May 14, 2012

Large swath of Asian smoke observed over US; Moderate AQI continues

Much of the nation experienced Moderate (Code Yellow) AQI today for PM2.5 as well as ozone in the Pacific Southwest (top left, courtesy AIRNow). Light to moderately dense smoke was observed from the plethora of fires over Canada and the Mid-west and corresponding elevated AOD observations can be seen from the MODIS sensor onboard the Aqua satellite (top right). However, the real smoke headline belongs to the substantial region of upper-level smoke that the HMS analysis team has tracked back to wildfires along the Russian/China border near Manchuria. According to their team, the plume of smoke was vertically transported to high altitude from a series of Pyrocumulonimbus (pyroCb), cumulus clouds that form over powerful sources of heat such as large wildfires. Faint indices of the Asian smoke were observed stretching from New Mexico through Wisconsin this morning by the GOES-WEST satellite (bottom left, image courtesy Mike Fromm). Ground-based lidar observations in Norman, Oklahoma, provided from the University of Wisconsin's lidar group, also captured the Asian smoke throughout the day around 9-11km (bottom right).

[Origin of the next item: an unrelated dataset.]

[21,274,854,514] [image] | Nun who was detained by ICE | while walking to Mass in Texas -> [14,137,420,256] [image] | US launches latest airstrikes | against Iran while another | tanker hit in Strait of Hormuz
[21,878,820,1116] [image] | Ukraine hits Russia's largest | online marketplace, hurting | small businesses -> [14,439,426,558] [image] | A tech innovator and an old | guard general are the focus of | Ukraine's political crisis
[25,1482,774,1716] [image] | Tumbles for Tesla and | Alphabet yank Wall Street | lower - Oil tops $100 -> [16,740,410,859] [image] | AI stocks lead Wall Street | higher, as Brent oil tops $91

Posted by Alexandra St Pe at May 14, 2012 11:20 PM
Comments

What accounts for the filthy blanket of dust that descended upon far northern California Monday night that left everything spotted with dust. Every car in Tehama, Glenn and Butte counties and maybe more are disgustingly covered unless they went to the car wash. The line was too long.
Is it toxic? Radioactive? We need to know to protect our health.

Posted by: Jan at May 16, 2012 11:12 PM

Was the rain Monday night toxic and radioactive? I live two hours north of Sacramento and three counties were blanketed in dust. All the cars are filthy. Someone said it's pollen but I don't think it would be so uniform everywhere. My lungs are uncomfortable and I needed an inhaler for the first time this year. We need to know.

Posted by: Jan at May 16, 2012 11:23 PM

Thanks for the comment, Jan. This is the first we have heard about dust reaching the ground in the US. We have had a stream of outbreaks of Asian Dust, which originated in China. No it is not radioactive and is similar to a desert dust storm that you might experience in the southwest US.

I will pass this concern on to friends in Region 9 EPA to see if they have other reports from the northern Central valley.